Modern Skills School L.L.C offers an American curriculum spanning KG1 through Grade 12, structured around the California Common Core State Standards (CACCSS) for English and Mathematics, the Next Generation Science Standards (NGSS) for Science, and the UAE Ministry of Education programme for Arabic, Islamic Education and Social Studies. The school is accredited by NEASC — one of the most recognised US accreditation bodies — and awards the US High School Diploma upon graduation. Among 42 American curriculum schools in Dubai, SMS sits in the mid-fee bracket, with fees well below the American curriculum average of AED 37,431 per year.
The high school pathway is the programme's clearest strength. Inspectors rated high school students' progress as good across most subjects, and the school prepares students for Advanced Placement (AP) examinations, as well as SAT, IELTS and EmSAT assessments. Multiple mathematics pathways and a broad elective menu give older students meaningful academic choice. The STrEaM programme — integrating Science, Technology, Robotics, Engineering, Arts and Mathematics — runs across all grade levels, supported by dedicated innovation hubs equipped with robotics and AI resources. A sustainability science elective, a hydroponics garden, and coding embedded from the early years further distinguish the academic offer. Technology is woven throughout: KG students use iPads, while Grades 6–12 work on MacBooks under a school-wide BYOD policy.
Specialist provision includes the Early Years Development Program (EYDP) for KG, a College Preparatory Program for high school, an After School Academic Program covering core subjects, and the ENGAGE Extended Day Program. Students of determination are supported through dedicated Student Support Services and an inclusion framework rated Good by DSIB — 84 students of determination are currently enrolled.
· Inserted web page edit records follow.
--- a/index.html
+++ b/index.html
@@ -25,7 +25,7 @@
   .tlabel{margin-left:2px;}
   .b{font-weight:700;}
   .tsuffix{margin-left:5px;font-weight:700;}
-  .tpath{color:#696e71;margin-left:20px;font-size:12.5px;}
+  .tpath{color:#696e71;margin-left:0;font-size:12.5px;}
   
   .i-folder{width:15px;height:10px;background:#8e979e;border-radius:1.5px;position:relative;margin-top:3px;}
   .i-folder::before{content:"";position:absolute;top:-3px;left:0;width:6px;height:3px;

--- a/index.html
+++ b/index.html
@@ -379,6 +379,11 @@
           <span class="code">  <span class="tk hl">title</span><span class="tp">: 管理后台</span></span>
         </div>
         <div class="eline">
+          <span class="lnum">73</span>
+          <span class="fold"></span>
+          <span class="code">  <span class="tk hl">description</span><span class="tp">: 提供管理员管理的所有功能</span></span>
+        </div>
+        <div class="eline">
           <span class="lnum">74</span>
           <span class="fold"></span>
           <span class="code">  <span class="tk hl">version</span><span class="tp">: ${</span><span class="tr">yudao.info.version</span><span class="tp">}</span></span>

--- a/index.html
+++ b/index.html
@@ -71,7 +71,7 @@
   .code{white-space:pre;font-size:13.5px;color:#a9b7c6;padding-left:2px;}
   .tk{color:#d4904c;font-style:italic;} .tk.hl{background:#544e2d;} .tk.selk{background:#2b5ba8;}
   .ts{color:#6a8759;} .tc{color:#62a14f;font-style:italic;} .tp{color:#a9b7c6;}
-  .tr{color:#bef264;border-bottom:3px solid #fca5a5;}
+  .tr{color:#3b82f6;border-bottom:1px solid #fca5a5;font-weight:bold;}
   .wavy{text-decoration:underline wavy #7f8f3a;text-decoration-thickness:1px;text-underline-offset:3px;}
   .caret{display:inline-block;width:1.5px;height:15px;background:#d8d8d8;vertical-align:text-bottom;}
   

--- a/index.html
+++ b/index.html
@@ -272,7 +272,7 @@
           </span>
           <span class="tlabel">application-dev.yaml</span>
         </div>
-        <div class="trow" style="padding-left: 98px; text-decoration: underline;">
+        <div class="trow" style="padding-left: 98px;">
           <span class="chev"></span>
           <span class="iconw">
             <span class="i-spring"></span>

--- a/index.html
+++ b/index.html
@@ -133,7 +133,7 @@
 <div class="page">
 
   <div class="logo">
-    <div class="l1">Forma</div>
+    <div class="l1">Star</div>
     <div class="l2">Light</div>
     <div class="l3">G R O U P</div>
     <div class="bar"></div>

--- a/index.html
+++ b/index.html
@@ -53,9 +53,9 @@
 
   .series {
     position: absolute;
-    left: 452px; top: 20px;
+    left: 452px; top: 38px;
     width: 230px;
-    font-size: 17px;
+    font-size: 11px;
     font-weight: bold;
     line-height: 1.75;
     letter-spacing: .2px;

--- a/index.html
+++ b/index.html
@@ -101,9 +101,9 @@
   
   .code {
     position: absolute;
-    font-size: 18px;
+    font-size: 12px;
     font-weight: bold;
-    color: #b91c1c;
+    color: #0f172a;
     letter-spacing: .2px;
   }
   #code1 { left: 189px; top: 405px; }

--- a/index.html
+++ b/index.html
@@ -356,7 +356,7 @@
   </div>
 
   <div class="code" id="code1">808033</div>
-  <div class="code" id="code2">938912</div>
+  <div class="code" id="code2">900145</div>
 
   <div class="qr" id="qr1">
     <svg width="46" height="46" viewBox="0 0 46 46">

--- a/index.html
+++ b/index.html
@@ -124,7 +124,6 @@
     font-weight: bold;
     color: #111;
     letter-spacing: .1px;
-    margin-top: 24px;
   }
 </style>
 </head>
French is introduced from Grade 6 as an additional language alongside Arabic.
The school's most significant academic challenge is consistency. DSIB's 2023–2024 inspection — the twelfth consecutive Acceptable rating — found that while KG and high school perform well, attainment and progress in English, Mathematics and Science across Elementary and Middle School remain only acceptable. PIRLS 2021 results showed a negative trend compared with 2016, with the target score not reached — a finding also reflected in weak Mathematics and Science benchmark outcomes. Inspectors specifically flagged that more capable students are not consistently challenged, that boys underperform relative to girls across phases, and that student attendance remains below 92%. Assessment data is being used more frequently, but its translation into differentiated, challenging lessons is not yet consistent across departments. Compared to peer American curriculum schools in Dubai — where 22 of 42 hold a Good rating and one holds Outstanding — SMS has not yet broken through to the next performance tier despite a decade of inspections.
For parents weighing this school's academic programme, the picture is one of genuine strengths in cultural integration, early years provision, high school progression and innovation-focused enrichment, set against a persistent need to raise the floor of teaching quality and benchmark performance across the middle years.